Set out the records below again exactly; skip the images.

Front-end code change data:
####################

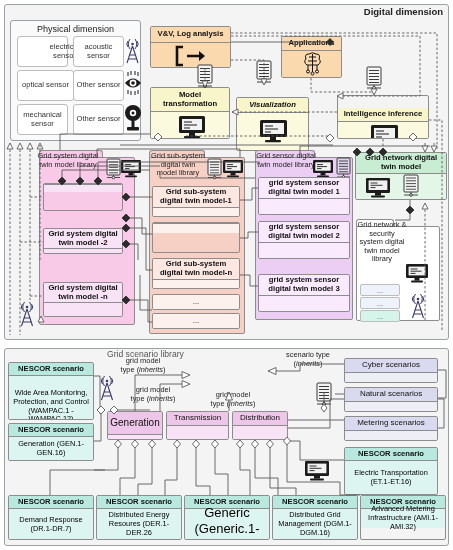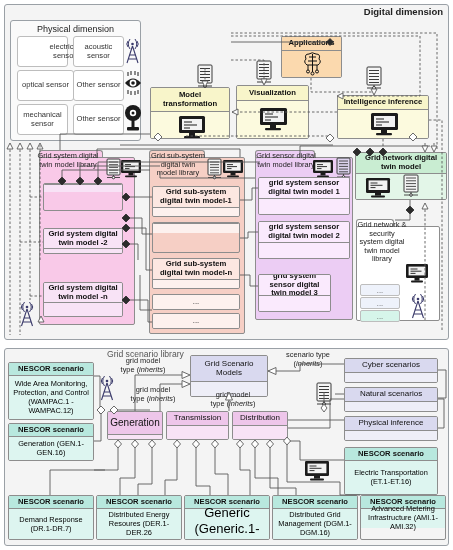--- a/index.html
+++ b/index.html
@@ -111,6 +111,16 @@
     <rect x="3" y="23" width="12" height="3.5" rx="1" fill="#1b1b1b"></rect>
   </svg>
 
+  <div class="cls" style="left:150px;top:26px;width:81px;height:42px;">
+    <div class="hd orange bold" style="height:15px;">V&amp;V, Log analysis</div>
+    <div class="bd orange" style="height:26px;position:relative;">
+      <svg width="81" height="26" viewBox="0 0 81 26">
+        <path d="M32 4 H26 V22 H32" stroke="#111" stroke-width="2.6" fill="none"></path>
+        <path d="M36 13 H52" stroke="#111" stroke-width="2.6" fill="none"></path>
+        <path d="M48 8 L54 13 L48 18 Z" fill="#111"></path>
+      </svg>
+    </div>
+  </div>
 
   <div class="cls" style="left:281px;top:36px;width:61px;height:42px;">
     <div class="hd orange bold" style="height:13px;">Applications</div>

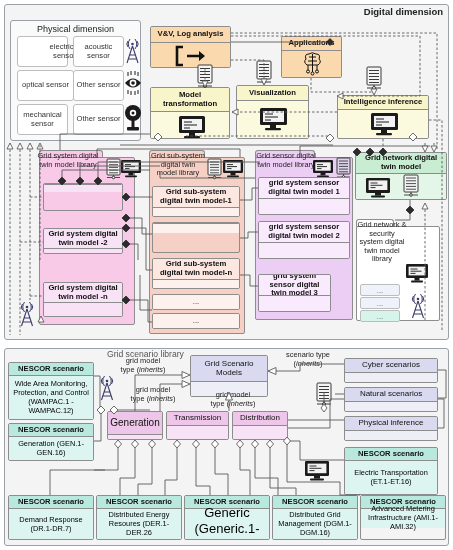--- a/index.html
+++ b/index.html
@@ -151,7 +151,7 @@
     </div>
   </div>
 
-  <div class="cls" style="left:236px;top:85px;width:73px;height:54px;">
+  <div class="cls" style="left:236px;top:97px;width:73px;height:54px;font-style:italic;">
     <div class="hd yellow-hd bold" style="height:14px;">Visualization</div>
     <div class="bd yellow-bd" style="height:39px;position:relative;">
       <svg width="73" height="39" viewBox="0 0 73 39">

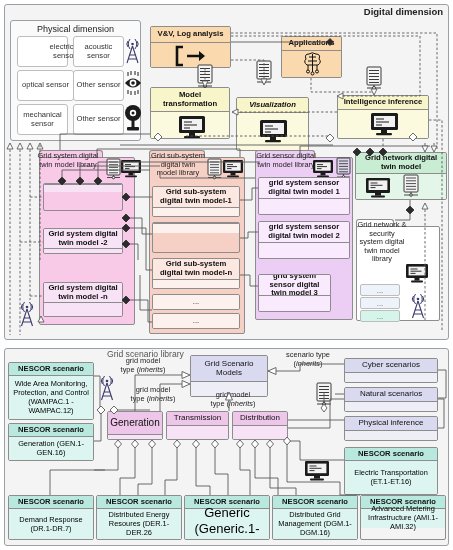--- a/index.html
+++ b/index.html
@@ -165,7 +165,7 @@
   </div>
 
   <div class="cls" style="left:337px;top:95px;width:92px;height:44px;">
-    <div class="hd yellow-hd bold" style="height:13px;">Intelligence inference</div>
+    <div class="hd yellow-hd bold" style="height:13px;margin-top:12px;">Intelligence inference</div>
     <div class="bd yellow-bd" style="height:30px;position:relative;">
       <svg width="92" height="30" viewBox="0 0 92 30">
         <rect x="33" y="3" width="27" height="17" rx="1.5" fill="#1b1b1b"></rect>

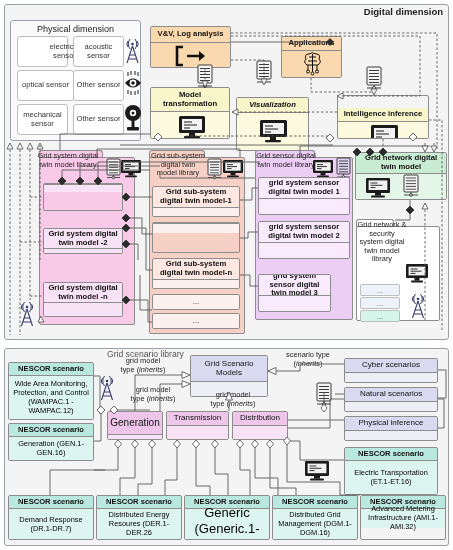--- a/index.html
+++ b/index.html
@@ -282,7 +282,7 @@
     <div class="hd violetbx-hd bold" style="height:20px;">grid system sensor digital twin model 2</div>
     <div class="bd violetbx-hd" style="height:17px;"></div>
   </div>
-  <div class="cls" style="left:258px;top:274px;width:73px;height:38px;">
+  <div class="cls" style="left:258px;top:274px;width:92px;height:38px;">
     <div class="hd violetbx-hd bold" style="height:20px;">grid system sensor digital twin model 3</div>
     <div class="bd violetbx-hd" style="height:17px;"></div>
   </div>

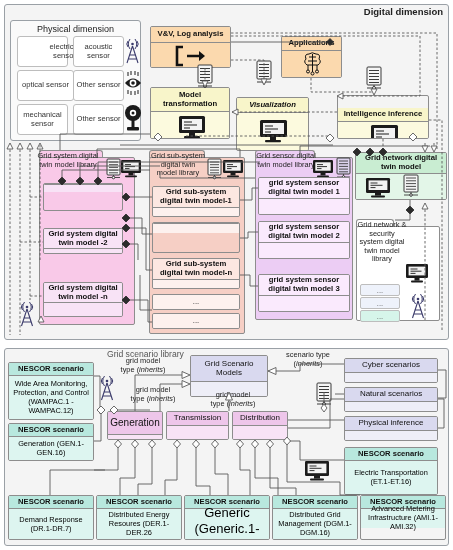--- a/index.html
+++ b/index.html
@@ -339,10 +339,6 @@
     <path d="M8.5 9 L3 26 M8.5 9 L14 26 M5 18 H12 M4 22 H13" stroke="#3b3b6b" stroke-width="1.1" fill="none"></path>
   </svg>
 
-  <div class="cls" style="left:190px;top:355px;width:78px;height:42px;">
-    <div class="hd lav-hd" style="height:25px;font-size:8px;">Grid Scenario Models</div>
-    <div class="bd lav-bd" style="height:16px;"></div>
-  </div>
 
   <div class="label" style="left:108px;top:357px;width:70px;">grid model<br>type (<i>inherits</i>)</div>
   <div class="label" style="left:118px;top:386px;width:70px;">grid model<br>type (<i>inherits</i>)</div>

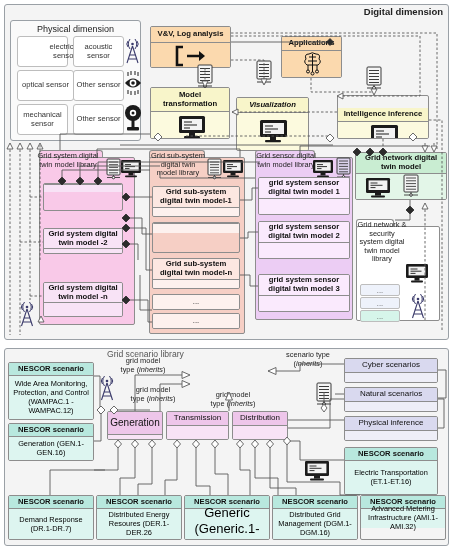--- a/index.html
+++ b/index.html
@@ -373,7 +373,7 @@
 
   <div class="cls" style="left:8px;top:362px;width:86px;height:58px;">
     <div class="hd teal-hd bold" style="height:12px;font-size:7.6px;">NESCOR scenario</div>
-    <div class="bd teal-bd" style="height:45px;display:flex;align-items:center;justify-content:center;text-align:center;font-size:7.4px;line-height:1.2;padding:0 2px;">Wide Area Monitoring, Protection, and Control (WAMPAC.1 - WAMPAC.12)</div>
+    <div class="bd teal-bd" style="height:62px;display:flex;align-items:center;justify-content:center;text-align:center;font-size:7.4px;line-height:1.2;padding:0 2px;">Wide Area Monitoring, Protection, and Control (WAMPAC.1 - WAMPAC.12)</div>
   </div>
 
   <div class="cls" style="left:8px;top:423px;width:86px;height:38px;">

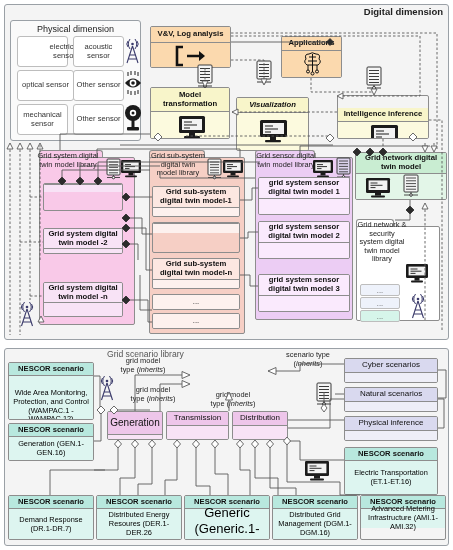--- a/index.html
+++ b/index.html
@@ -367,7 +367,7 @@
     <div class="bd lav-bd" style="height:11px;"></div>
   </div>
   <div class="cls" style="left:344px;top:416px;width:94px;height:25px;">
-    <div class="hd lav-hd" style="height:13px;font-size:8px;">Physical inference</div>
+    <div class="hd lav-hd" style="height:13px;font-size:8px;">Metering scenarios</div>
     <div class="bd lav-bd" style="height:11px;"></div>
   </div>
 

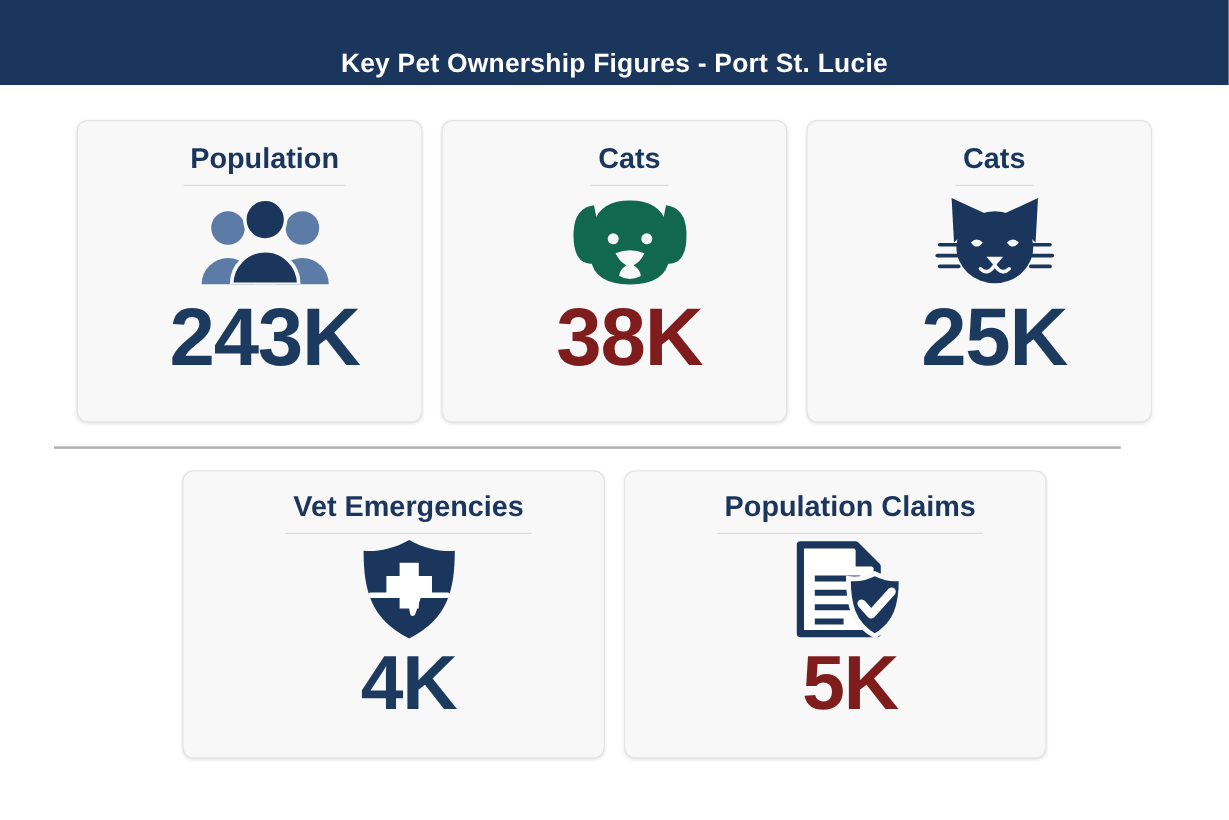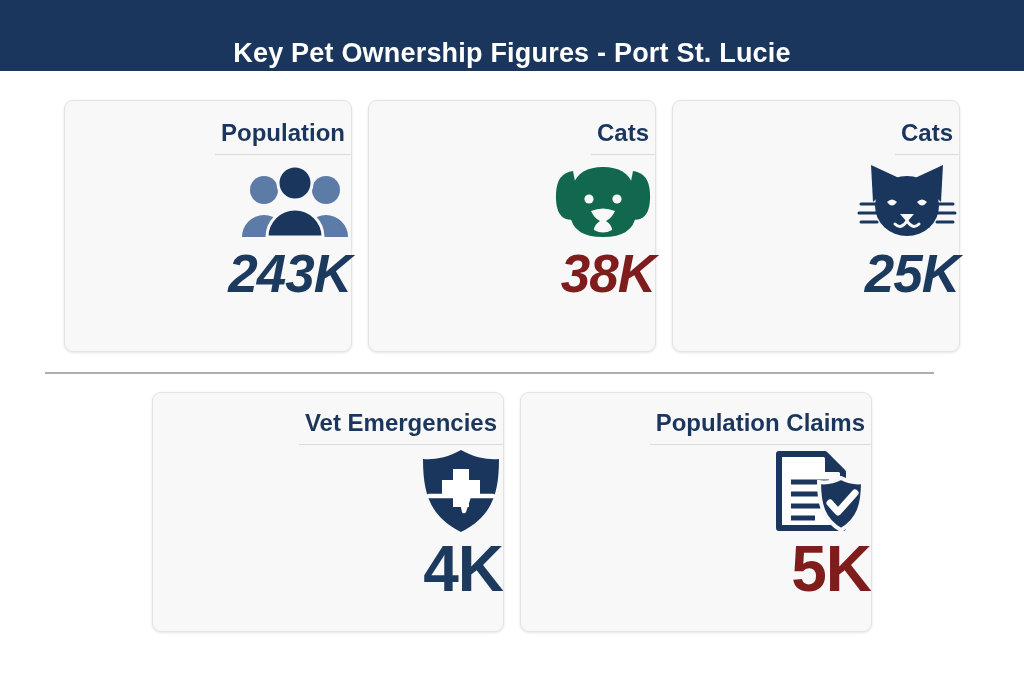--- a/index.html
+++ b/index.html
@@ -27,7 +27,7 @@
   }
   .header-title {
     color: #ffffff;
-    font-size: 27px;
+    font-size: 22px;
     font-weight: bold;
     letter-spacing: 0.2px;
     line-height: 1;

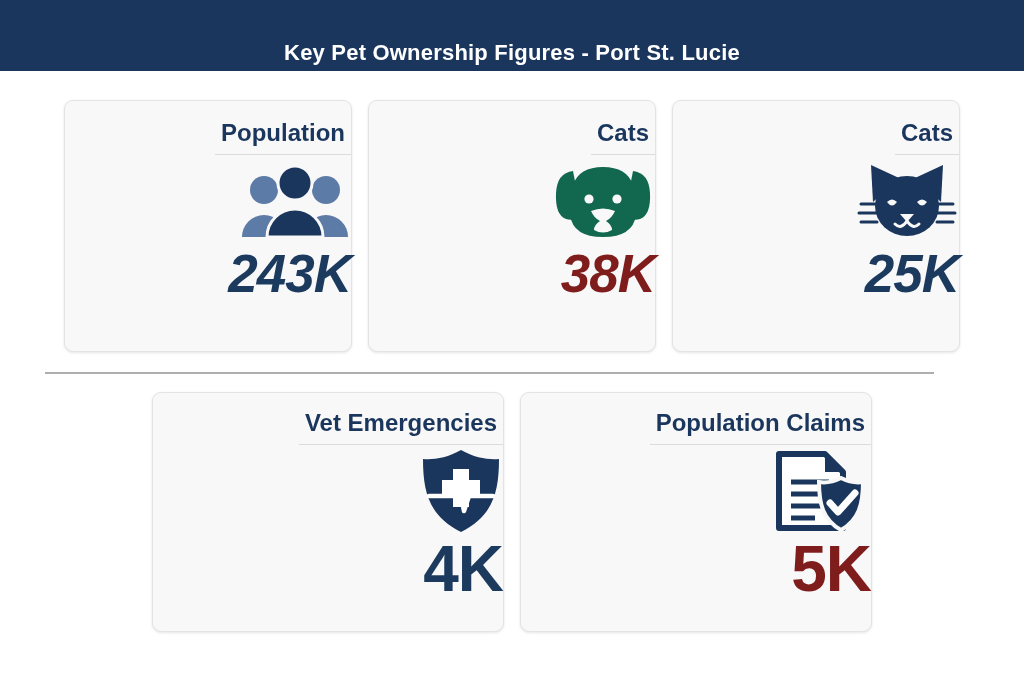--- a/index.html
+++ b/index.html
@@ -69,7 +69,7 @@
     box-shadow: 0 1px 3px rgba(0,0,0,0.10);
     display: flex;
     flex-direction: column;
-    align-items: flex-end;
+    align-items: center;
     padding-left: 25px;
   }
   .card-top {

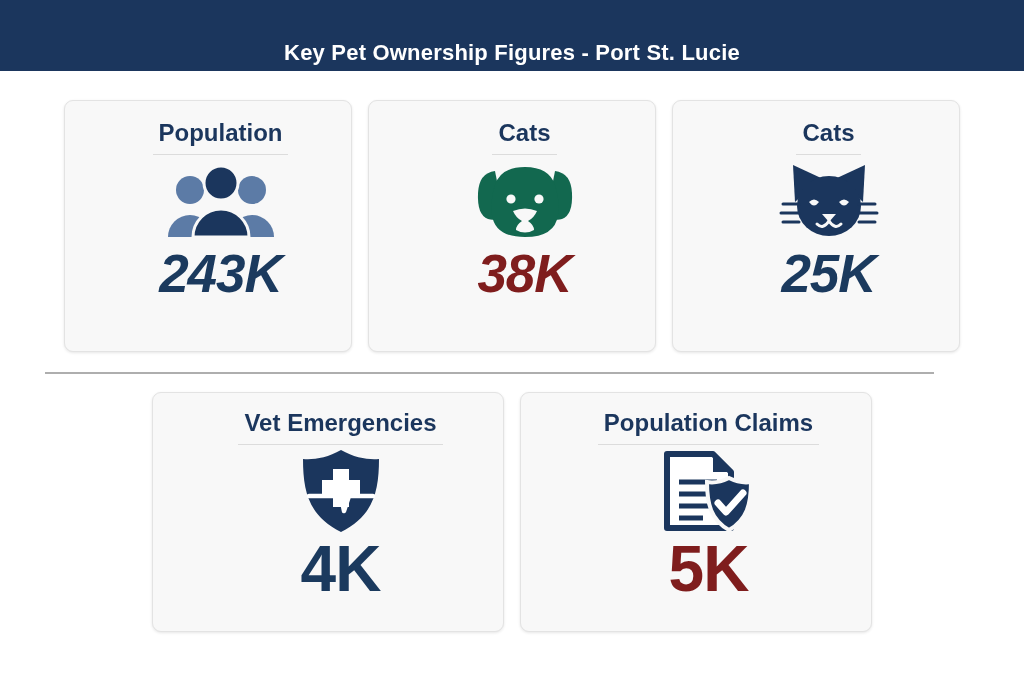--- a/index.html
+++ b/index.html
@@ -108,7 +108,7 @@
     line-height: 1;
     letter-spacing: -1px;
   }
-  .card-top .card-value { font-size: 53px; font-style: italic; }
+  .card-top .card-value { font-size: 68px; }
   .card-bottom .card-value { font-size: 64px; }
 
   .v-navy { color: #1b3a5e; }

####################

-- ANSWER --
--- a/index.html
+++ b/index.html
@@ -111,6 +111,16 @@
     <rect x="3" y="23" width="12" height="3.5" rx="1" fill="#1b1b1b"></rect>
   </svg>
 
+  <div class="cls" style="left:150px;top:26px;width:81px;height:42px;">
+    <div class="hd orange bold" style="height:15px;">V&amp;V, Log analysis</div>
+    <div class="bd orange" style="height:26px;position:relative;">
+      <svg width="81" height="26" viewBox="0 0 81 26">
+        <path d="M32 4 H26 V22 H32" stroke="#111" stroke-width="2.6" fill="none"></path>
+        <path d="M36 13 H52" stroke="#111" stroke-width="2.6" fill="none"></path>
+        <path d="M48 8 L54 13 L48 18 Z" fill="#111"></path>
+      </svg>
+    </div>
+  </div>
 
   <div class="cls" style="left:281px;top:36px;width:61px;height:42px;">
     <div class="hd orange bold" style="height:13px;">Applications</div>

--- a/index.html
+++ b/index.html
@@ -151,7 +151,7 @@
     </div>
   </div>
 
-  <div class="cls" style="left:236px;top:85px;width:73px;height:54px;">
+  <div class="cls" style="left:236px;top:97px;width:73px;height:54px;font-style:italic;">
     <div class="hd yellow-hd bold" style="height:14px;">Visualization</div>
     <div class="bd yellow-bd" style="height:39px;position:relative;">
       <svg width="73" height="39" viewBox="0 0 73 39">

--- a/index.html
+++ b/index.html
@@ -165,7 +165,7 @@
   </div>
 
   <div class="cls" style="left:337px;top:95px;width:92px;height:44px;">
-    <div class="hd yellow-hd bold" style="height:13px;">Intelligence inference</div>
+    <div class="hd yellow-hd bold" style="height:13px;margin-top:12px;">Intelligence inference</div>
     <div class="bd yellow-bd" style="height:30px;position:relative;">
       <svg width="92" height="30" viewBox="0 0 92 30">
         <rect x="33" y="3" width="27" height="17" rx="1.5" fill="#1b1b1b"></rect>

--- a/index.html
+++ b/index.html
@@ -282,7 +282,7 @@
     <div class="hd violetbx-hd bold" style="height:20px;">grid system sensor digital twin model 2</div>
     <div class="bd violetbx-hd" style="height:17px;"></div>
   </div>
-  <div class="cls" style="left:258px;top:274px;width:73px;height:38px;">
+  <div class="cls" style="left:258px;top:274px;width:92px;height:38px;">
     <div class="hd violetbx-hd bold" style="height:20px;">grid system sensor digital twin model 3</div>
     <div class="bd violetbx-hd" style="height:17px;"></div>
   </div>

--- a/index.html
+++ b/index.html
@@ -339,10 +339,6 @@
     <path d="M8.5 9 L3 26 M8.5 9 L14 26 M5 18 H12 M4 22 H13" stroke="#3b3b6b" stroke-width="1.1" fill="none"></path>
   </svg>
 
-  <div class="cls" style="left:190px;top:355px;width:78px;height:42px;">
-    <div class="hd lav-hd" style="height:25px;font-size:8px;">Grid Scenario Models</div>
-    <div class="bd lav-bd" style="height:16px;"></div>
-  </div>
 
   <div class="label" style="left:108px;top:357px;width:70px;">grid model<br>type (<i>inherits</i>)</div>
   <div class="label" style="left:118px;top:386px;width:70px;">grid model<br>type (<i>inherits</i>)</div>

--- a/index.html
+++ b/index.html
@@ -373,7 +373,7 @@
 
   <div class="cls" style="left:8px;top:362px;width:86px;height:58px;">
     <div class="hd teal-hd bold" style="height:12px;font-size:7.6px;">NESCOR scenario</div>
-    <div class="bd teal-bd" style="height:45px;display:flex;align-items:center;justify-content:center;text-align:center;font-size:7.4px;line-height:1.2;padding:0 2px;">Wide Area Monitoring, Protection, and Control (WAMPAC.1 - WAMPAC.12)</div>
+    <div class="bd teal-bd" style="height:62px;display:flex;align-items:center;justify-content:center;text-align:center;font-size:7.4px;line-height:1.2;padding:0 2px;">Wide Area Monitoring, Protection, and Control (WAMPAC.1 - WAMPAC.12)</div>
   </div>
 
   <div class="cls" style="left:8px;top:423px;width:86px;height:38px;">

--- a/index.html
+++ b/index.html
@@ -367,7 +367,7 @@
     <div class="bd lav-bd" style="height:11px;"></div>
   </div>
   <div class="cls" style="left:344px;top:416px;width:94px;height:25px;">
-    <div class="hd lav-hd" style="height:13px;font-size:8px;">Physical inference</div>
+    <div class="hd lav-hd" style="height:13px;font-size:8px;">Metering scenarios</div>
     <div class="bd lav-bd" style="height:11px;"></div>
   </div>
 

--- a/index.html
+++ b/index.html
@@ -27,7 +27,7 @@
   }
   .header-title {
     color: #ffffff;
-    font-size: 27px;
+    font-size: 22px;
     font-weight: bold;
     letter-spacing: 0.2px;
     line-height: 1;

--- a/index.html
+++ b/index.html
@@ -69,7 +69,7 @@
     box-shadow: 0 1px 3px rgba(0,0,0,0.10);
     display: flex;
     flex-direction: column;
-    align-items: flex-end;
+    align-items: center;
     padding-left: 25px;
   }
   .card-top {

--- a/index.html
+++ b/index.html
@@ -108,7 +108,7 @@
     line-height: 1;
     letter-spacing: -1px;
   }
-  .card-top .card-value { font-size: 53px; font-style: italic; }
+  .card-top .card-value { font-size: 68px; }
   .card-bottom .card-value { font-size: 64px; }
 
   .v-navy { color: #1b3a5e; }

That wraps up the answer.